# Required work
Every line from the one with "- Figure 15 Graph data structure" through the final line of the entries below should be returned exactly; leave out all other lines.

Extracted records: Begin

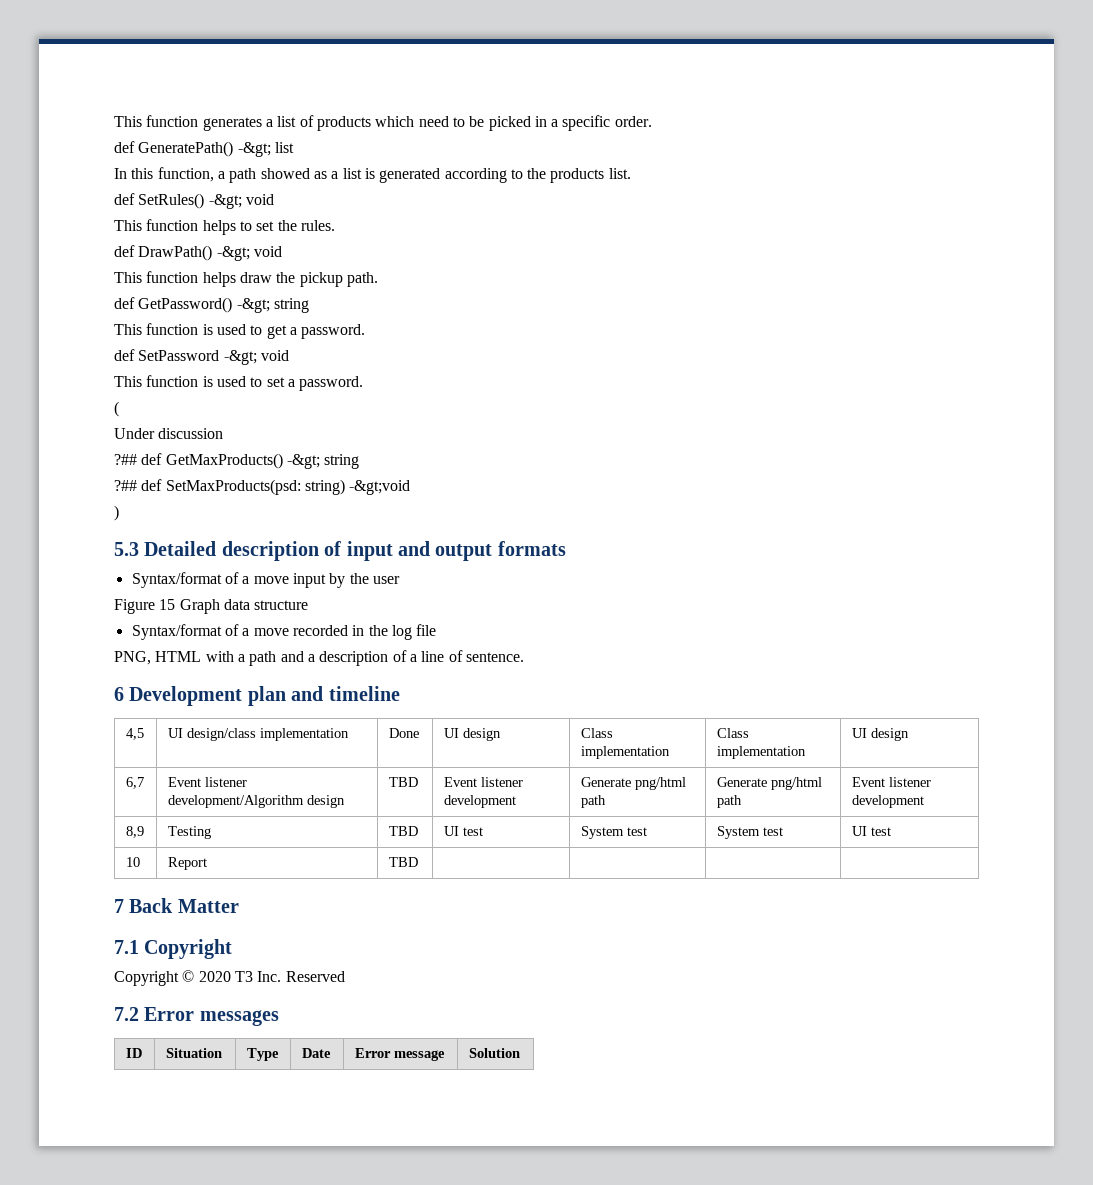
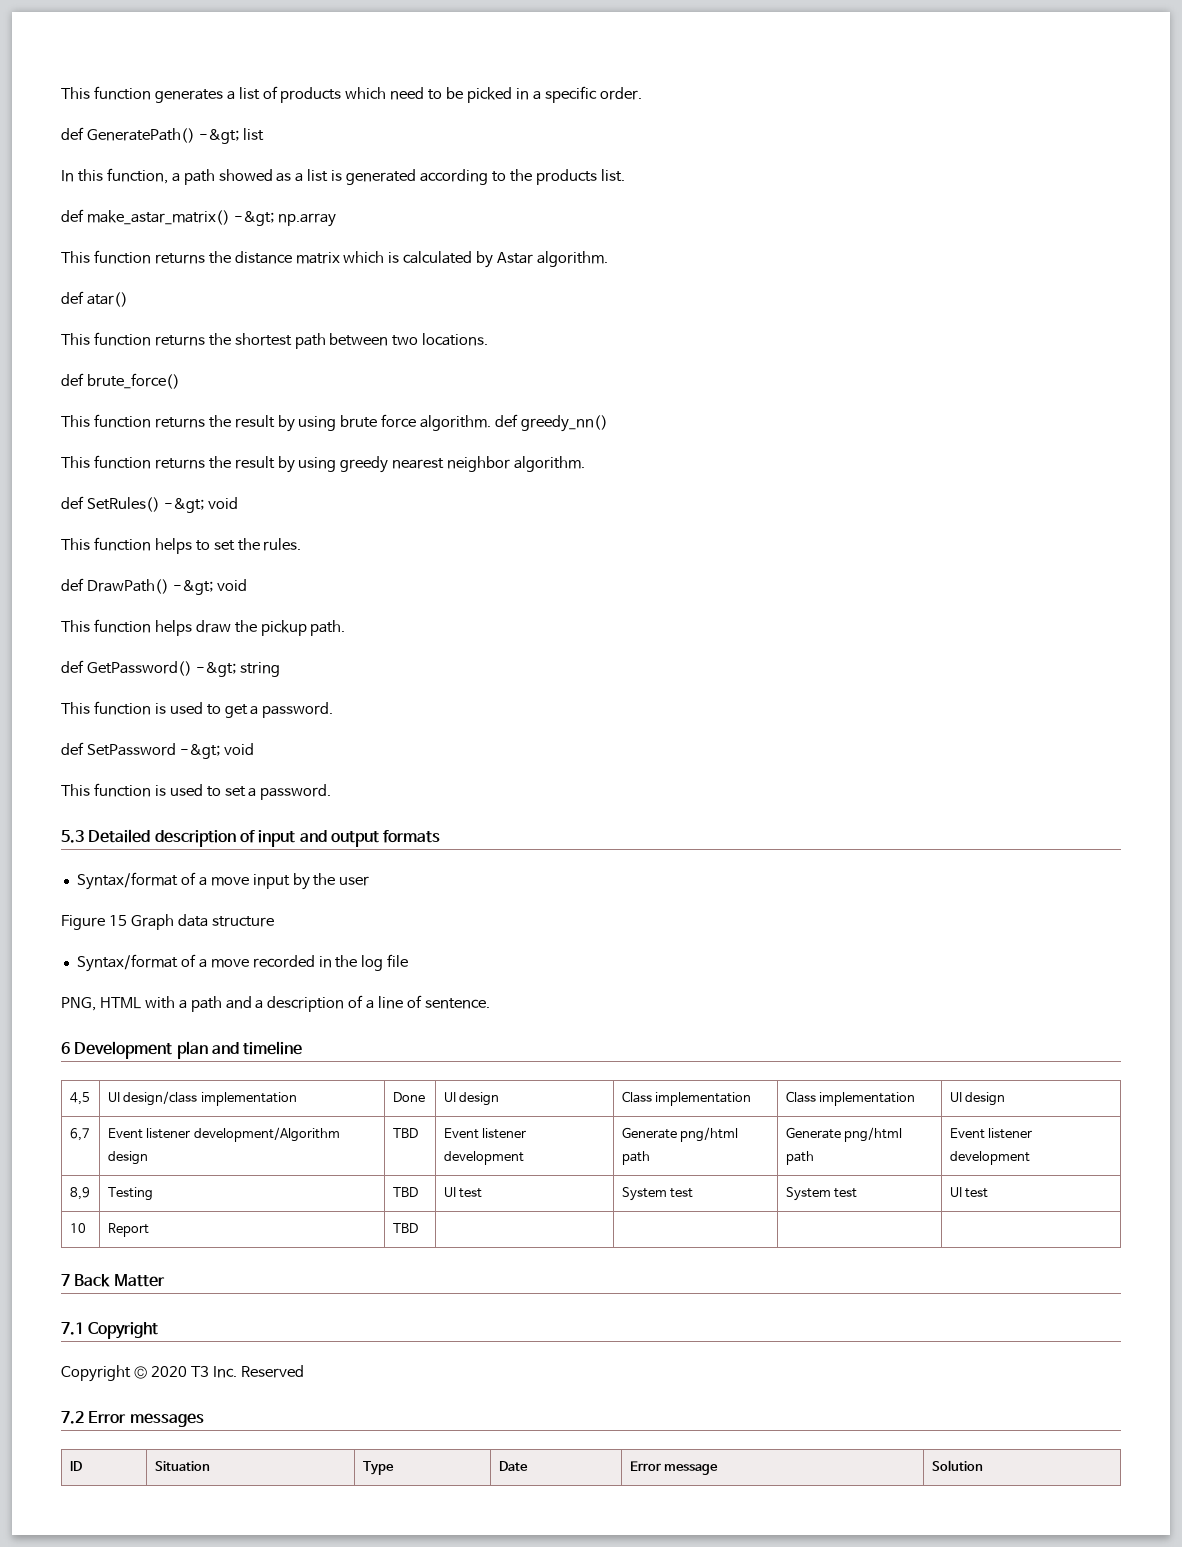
+ def make_astar_matrix() -&gt; np.array
+ This function returns the distance matrix which is calculated by Astar algorithm.
+ def atar()
+ This function returns the shortest path between two locations.
+ def brute_force()
+ This function returns the result by using brute force algorithm. def greedy_nn()
+ This function returns the result by using greedy nearest neighbor algorithm.
- (
- Under discussion
- ?## def GetMaxProducts() -&gt; string
- ?## def SetMaxProducts(psd: string) -&gt;void
- )

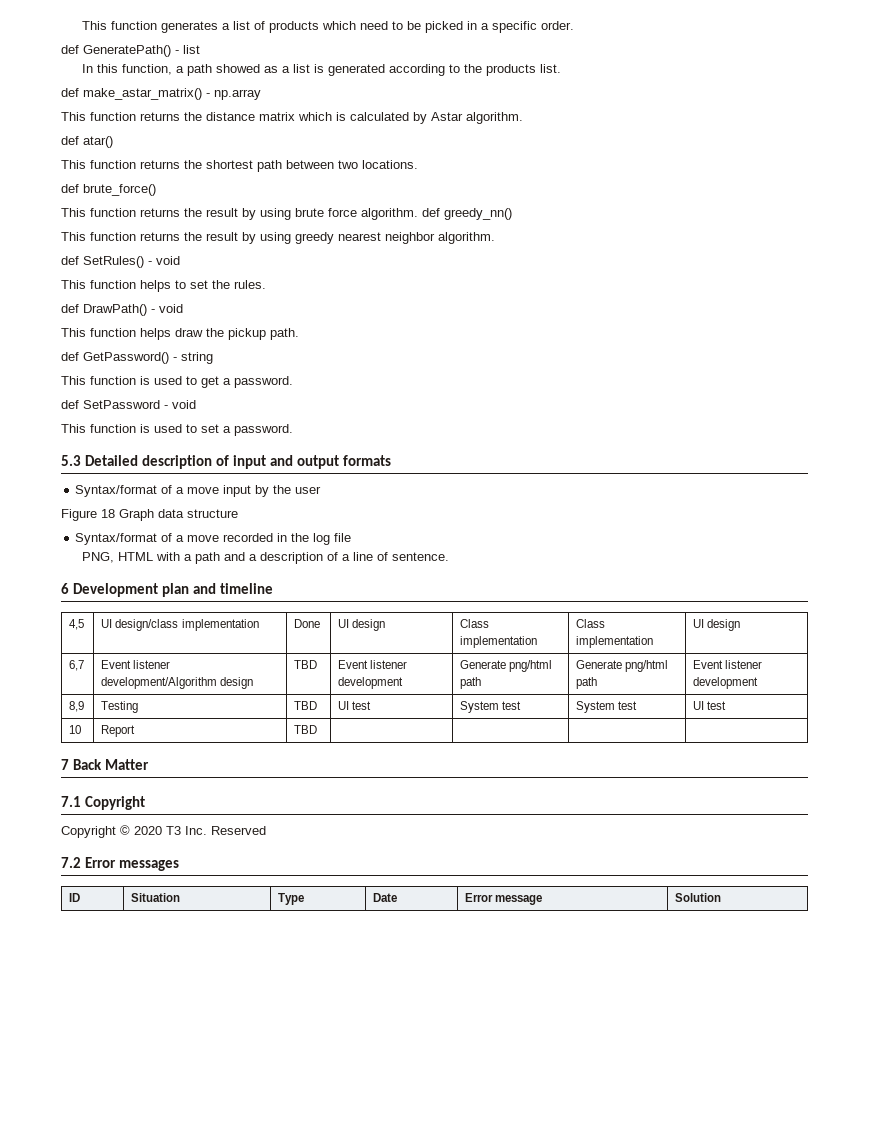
- def GeneratePath() -&gt; list
+ def GeneratePath() - list
- def make_astar_matrix() -&gt; np.array
+ def make_astar_matrix() - np.array
- def SetRules() -&gt; void
+ def SetRules() - void
- def DrawPath() -&gt; void
+ def DrawPath() - void
- def GetPassword() -&gt; string
+ def GetPassword() - string
- def SetPassword -&gt; void
+ def SetPassword - void
- Figure 15 Graph data structure
+ Figure 18 Graph data structure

Extracted records: End

# Output for this task
- Figure 15 Graph data structure
+ Figure 18 Graph data structure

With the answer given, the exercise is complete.